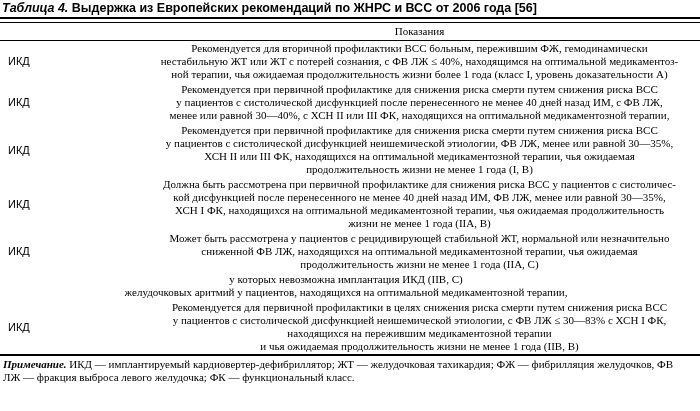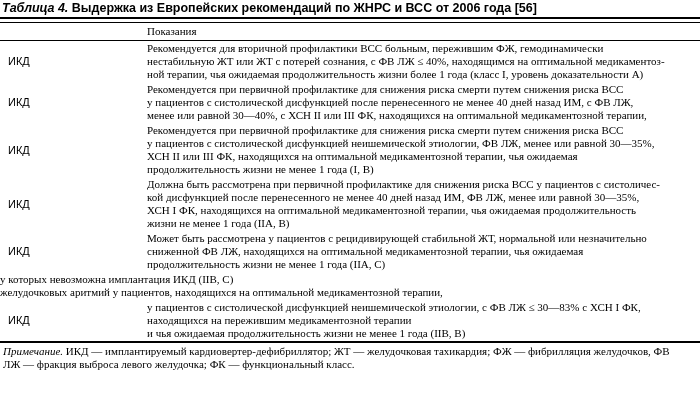--- a/index.html
+++ b/index.html
@@ -9,32 +9,32 @@
   .caption{font-family:"Liberation Sans",sans-serif;font-weight:bold;font-size:12.5px;
            line-height:13px;padding:2px 2px 2px 2px;}
   .caption .num{font-style:italic;}
 
   .rule-thick{height:2px;background:#000;}
   .rule-thin{height:1px;background:#000;}
   .gap2{height:3px;}
 
   .colheader{display:flex;font-family:"Liberation Serif",serif;font-size:11px;}
   .colheader .spacer{width:147px;}
-  .colheader .head{flex:1;text-align:left;padding:2px 8px 3px 0;}
+  .colheader .head{flex:1;text-align:center;padding:2px 8px 3px 0;}
 
   .trow{display:flex;padding:1px 0;}
   .trow .rlabel{width:147px;box-sizing:border-box;padding-left:8px;
                 display:flex;flex-direction:column;justify-content:center;
                 font-family:"Liberation Sans",sans-serif;font-size:11px;line-height:13px;}
-  .trow .rcontent{flex:1;text-align:left;font-family:"Liberation Serif",serif;
+  .trow .rcontent{flex:1;text-align:center;font-family:"Liberation Serif",serif;
                   font-size:11px;line-height:13px;padding-right:8px;}
 
   .footnote{font-family:"Liberation Serif",serif;font-size:11px;line-height:13px;
             padding:2px 3px 0 3px;}
-  .footnote .fn-label{font-style:italic;}
+  .footnote .fn-label{font-style:italic;font-weight:bold;}
 </style>
 </head>
 <body>
 
 <div class="page">
 
   <div class="caption">
     <span class="num">Таблица 4.</span><span> Выдержка из Европейских рекомендаций по ЖНРС и ВСС от 2006 года [56]</span>
   </div>
 
@@ -99,20 +99,21 @@
   <div class="trow">
     <div class="rcontent">
       <div>у которых невозможна имплантация ИКД (IIВ, С)</div>
       <div>желудочковых аритмий у пациентов, находящихся на оптимальной медикаментозной терапии,</div>
     </div>
   </div>
 
   <div class="trow">
     <div class="rlabel">ИКД</div>
     <div class="rcontent">
+      <div>Рекомендуется для первичной профилактики в целях снижения риска смерти путем снижения риска ВСС</div>
       <div>у пациентов с систолической дисфункцией неишемической этиологии, с ФВ ЛЖ ≤ 30—83% с ХСН I ФК,</div>
       <div>находящихся на пережившим медикаментозной терапии</div>
       <div>и чья ожидаемая продолжительность жизни не менее 1 года (IIВ, В)</div>
     </div>
   </div>
 
   <div class="rule-thick"></div>
 
   <div class="footnote">
     <div><span class="fn-label">Примечание.</span><span> ИКД — имплантируемый кардиовертер-дефибриллятор; ЖТ — желудочковая тахикардия; ФЖ — фибрилляция желудочков, ФВ</span></div>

---

• TASK BRIEF:
Retype the data exactly as it stands, but keep the images out of your copy.

• RESPONSE BOX:
--- a/index.html
+++ b/index.html
@@ -9,32 +9,32 @@
   .caption{font-family:"Liberation Sans",sans-serif;font-weight:bold;font-size:12.5px;
            line-height:13px;padding:2px 2px 2px 2px;}
   .caption .num{font-style:italic;}
 
   .rule-thick{height:2px;background:#000;}
   .rule-thin{height:1px;background:#000;}
   .gap2{height:3px;}
 
   .colheader{display:flex;font-family:"Liberation Serif",serif;font-size:11px;}
   .colheader .spacer{width:147px;}
-  .colheader .head{flex:1;text-align:left;padding:2px 8px 3px 0;}
+  .colheader .head{flex:1;text-align:center;padding:2px 8px 3px 0;}
 
   .trow{display:flex;padding:1px 0;}
   .trow .rlabel{width:147px;box-sizing:border-box;padding-left:8px;
                 display:flex;flex-direction:column;justify-content:center;
                 font-family:"Liberation Sans",sans-serif;font-size:11px;line-height:13px;}
-  .trow .rcontent{flex:1;text-align:left;font-family:"Liberation Serif",serif;
+  .trow .rcontent{flex:1;text-align:center;font-family:"Liberation Serif",serif;
                   font-size:11px;line-height:13px;padding-right:8px;}
 
   .footnote{font-family:"Liberation Serif",serif;font-size:11px;line-height:13px;
             padding:2px 3px 0 3px;}
-  .footnote .fn-label{font-style:italic;}
+  .footnote .fn-label{font-style:italic;font-weight:bold;}
 </style>
 </head>
 <body>
 
 <div class="page">
 
   <div class="caption">
     <span class="num">Таблица 4.</span><span> Выдержка из Европейских рекомендаций по ЖНРС и ВСС от 2006 года [56]</span>
   </div>
 
@@ -99,20 +99,21 @@
   <div class="trow">
     <div class="rcontent">
       <div>у которых невозможна имплантация ИКД (IIВ, С)</div>
       <div>желудочковых аритмий у пациентов, находящихся на оптимальной медикаментозной терапии,</div>
     </div>
   </div>
 
   <div class="trow">
     <div class="rlabel">ИКД</div>
     <div class="rcontent">
+      <div>Рекомендуется для первичной профилактики в целях снижения риска смерти путем снижения риска ВСС</div>
       <div>у пациентов с систолической дисфункцией неишемической этиологии, с ФВ ЛЖ ≤ 30—83% с ХСН I ФК,</div>
       <div>находящихся на пережившим медикаментозной терапии</div>
       <div>и чья ожидаемая продолжительность жизни не менее 1 года (IIВ, В)</div>
     </div>
   </div>
 
   <div class="rule-thick"></div>
 
   <div class="footnote">
     <div><span class="fn-label">Примечание.</span><span> ИКД — имплантируемый кардиовертер-дефибриллятор; ЖТ — желудочковая тахикардия; ФЖ — фибрилляция желудочков, ФВ</span></div>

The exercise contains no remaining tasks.